The elections in 2017 saw increased turnout compared to the last equivalent poll – most notably at the Northern Ireland Assembly and Scottish council elections. In addition, the level of engagement among younger age groups at the UK general election appears to have improved since 2015 – our research suggests a greater turnout and an increased level of awareness among younger people of both the election itself and of the parties and candidates standing at the poll.
Nevertheless, we also found strong evidence of a continuing lack of engagement, particularly among young people, with the local elections. While turnout at these polls was up it remains relatively low. We asked people in England with local government elections if they felt they had enough information to make an informed choice on who to vote for – one third of all respondents, including nearly half of 18-34 year olds, disagreed. More work must be done to ensure that all voters have access to information about these elections and who they can vote for, and that they use that access.
Positively, we have again found that most people believe elections in the UK to be well run – with confidence even higher among those who vote – and that the vast majority of voters are satisfied with the process for casting their ballot.

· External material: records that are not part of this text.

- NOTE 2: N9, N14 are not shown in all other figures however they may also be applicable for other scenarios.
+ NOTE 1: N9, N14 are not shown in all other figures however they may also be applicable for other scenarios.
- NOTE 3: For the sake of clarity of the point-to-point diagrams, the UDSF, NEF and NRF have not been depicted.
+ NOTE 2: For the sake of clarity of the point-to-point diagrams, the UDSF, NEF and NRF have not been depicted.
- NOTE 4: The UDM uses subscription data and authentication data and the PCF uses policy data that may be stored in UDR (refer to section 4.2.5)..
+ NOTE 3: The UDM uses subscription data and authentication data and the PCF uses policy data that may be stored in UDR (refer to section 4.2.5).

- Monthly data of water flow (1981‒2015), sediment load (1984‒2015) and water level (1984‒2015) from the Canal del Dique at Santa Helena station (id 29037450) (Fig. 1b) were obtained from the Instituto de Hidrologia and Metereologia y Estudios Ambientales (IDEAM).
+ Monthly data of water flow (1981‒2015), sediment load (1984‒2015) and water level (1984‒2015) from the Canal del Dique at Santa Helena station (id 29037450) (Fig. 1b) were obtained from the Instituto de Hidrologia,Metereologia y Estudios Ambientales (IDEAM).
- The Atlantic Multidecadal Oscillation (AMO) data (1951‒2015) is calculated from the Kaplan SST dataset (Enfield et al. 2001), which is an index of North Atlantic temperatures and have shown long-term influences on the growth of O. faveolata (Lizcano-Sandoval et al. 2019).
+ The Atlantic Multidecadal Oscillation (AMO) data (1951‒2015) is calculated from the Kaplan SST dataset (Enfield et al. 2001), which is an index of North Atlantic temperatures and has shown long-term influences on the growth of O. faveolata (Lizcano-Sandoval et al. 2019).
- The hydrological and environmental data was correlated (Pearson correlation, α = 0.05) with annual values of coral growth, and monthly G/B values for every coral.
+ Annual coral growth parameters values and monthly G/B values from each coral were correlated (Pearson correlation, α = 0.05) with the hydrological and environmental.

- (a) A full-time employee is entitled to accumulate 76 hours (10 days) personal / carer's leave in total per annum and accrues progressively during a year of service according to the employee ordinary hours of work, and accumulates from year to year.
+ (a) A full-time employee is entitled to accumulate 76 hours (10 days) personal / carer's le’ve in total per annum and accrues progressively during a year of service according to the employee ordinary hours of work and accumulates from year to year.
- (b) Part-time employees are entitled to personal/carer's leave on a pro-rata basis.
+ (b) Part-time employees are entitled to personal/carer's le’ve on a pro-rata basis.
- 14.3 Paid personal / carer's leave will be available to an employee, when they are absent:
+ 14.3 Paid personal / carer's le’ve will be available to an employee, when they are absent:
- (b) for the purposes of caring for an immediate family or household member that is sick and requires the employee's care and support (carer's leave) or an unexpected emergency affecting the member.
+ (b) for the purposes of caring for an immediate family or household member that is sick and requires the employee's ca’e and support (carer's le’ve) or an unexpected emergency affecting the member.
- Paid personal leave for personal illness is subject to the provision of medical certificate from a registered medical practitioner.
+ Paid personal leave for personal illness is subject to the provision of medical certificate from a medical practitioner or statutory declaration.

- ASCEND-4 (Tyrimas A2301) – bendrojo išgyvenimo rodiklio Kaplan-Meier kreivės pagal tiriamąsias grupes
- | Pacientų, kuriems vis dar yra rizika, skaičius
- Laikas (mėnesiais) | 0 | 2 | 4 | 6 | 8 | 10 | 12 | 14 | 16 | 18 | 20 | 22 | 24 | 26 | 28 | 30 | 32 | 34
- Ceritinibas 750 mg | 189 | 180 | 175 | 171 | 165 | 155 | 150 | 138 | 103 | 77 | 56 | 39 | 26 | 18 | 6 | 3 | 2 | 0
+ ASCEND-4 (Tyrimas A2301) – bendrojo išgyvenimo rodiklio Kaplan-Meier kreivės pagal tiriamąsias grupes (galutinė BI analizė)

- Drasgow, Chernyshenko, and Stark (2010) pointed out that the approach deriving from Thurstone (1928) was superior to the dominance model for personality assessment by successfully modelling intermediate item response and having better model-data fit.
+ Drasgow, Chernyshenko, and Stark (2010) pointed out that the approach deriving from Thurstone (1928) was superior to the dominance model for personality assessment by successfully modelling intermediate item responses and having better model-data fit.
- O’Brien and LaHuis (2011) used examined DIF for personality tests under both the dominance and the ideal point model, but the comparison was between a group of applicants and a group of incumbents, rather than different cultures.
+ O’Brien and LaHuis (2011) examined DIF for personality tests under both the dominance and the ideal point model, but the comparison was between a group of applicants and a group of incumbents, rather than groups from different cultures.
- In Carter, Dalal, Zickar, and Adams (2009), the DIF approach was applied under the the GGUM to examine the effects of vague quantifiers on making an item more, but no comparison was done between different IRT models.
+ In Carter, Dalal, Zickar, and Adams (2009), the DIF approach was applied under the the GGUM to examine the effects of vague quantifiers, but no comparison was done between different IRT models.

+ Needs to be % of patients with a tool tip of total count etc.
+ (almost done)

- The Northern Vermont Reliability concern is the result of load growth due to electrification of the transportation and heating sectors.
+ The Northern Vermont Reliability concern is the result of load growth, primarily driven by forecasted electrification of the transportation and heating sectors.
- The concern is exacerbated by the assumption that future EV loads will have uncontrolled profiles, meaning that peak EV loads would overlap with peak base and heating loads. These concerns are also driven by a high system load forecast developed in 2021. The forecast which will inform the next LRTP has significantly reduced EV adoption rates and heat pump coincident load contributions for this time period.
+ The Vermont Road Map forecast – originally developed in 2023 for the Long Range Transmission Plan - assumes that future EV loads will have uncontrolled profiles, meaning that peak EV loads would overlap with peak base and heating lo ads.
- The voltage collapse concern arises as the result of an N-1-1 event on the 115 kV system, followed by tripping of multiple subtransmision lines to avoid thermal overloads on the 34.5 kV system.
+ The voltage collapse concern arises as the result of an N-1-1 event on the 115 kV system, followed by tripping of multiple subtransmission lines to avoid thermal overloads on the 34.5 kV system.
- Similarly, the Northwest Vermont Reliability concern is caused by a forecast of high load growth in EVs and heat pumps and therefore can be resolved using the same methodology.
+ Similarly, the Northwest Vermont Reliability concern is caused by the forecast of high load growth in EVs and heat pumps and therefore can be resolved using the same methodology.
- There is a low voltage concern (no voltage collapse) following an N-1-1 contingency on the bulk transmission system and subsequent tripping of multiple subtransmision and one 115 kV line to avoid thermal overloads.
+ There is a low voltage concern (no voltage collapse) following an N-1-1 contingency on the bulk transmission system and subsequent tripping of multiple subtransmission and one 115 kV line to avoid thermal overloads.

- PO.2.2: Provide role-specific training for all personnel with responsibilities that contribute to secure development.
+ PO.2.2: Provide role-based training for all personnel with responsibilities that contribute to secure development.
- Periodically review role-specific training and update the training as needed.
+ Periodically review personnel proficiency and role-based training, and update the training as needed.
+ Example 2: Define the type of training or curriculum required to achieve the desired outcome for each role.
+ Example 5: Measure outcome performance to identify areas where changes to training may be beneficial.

However, there is no room for complacency in this area and our research highlighted areas where we believe further work is needed.
While most people continue to be satisfied with the system of registering to vote there is also support for improvement, with two thirds supporting the idea of automatically registering electors when they are issued with a National Insurance number. We have recently published our assessment of the system of electoral registration and highlighted several areas for improvement.
Finally, the perception of electoral fraud continues to be an issue at UK elections. While the vast majority believe voting in general to be safe, there remains a level of concern, albeit based more on media coverage than direct experience. We have previously set out our recommendation for the introduction of an ID requirement for voters at polling stations in Great Britain, reflecting that which is already in operation in Northern Ireland. The UK Government has recently announced plans to pilot the requirement for ID at a number of local elections in May 2018, and the Commission will conduct and publish a full, independent evaluation of those pilots by summer 2018.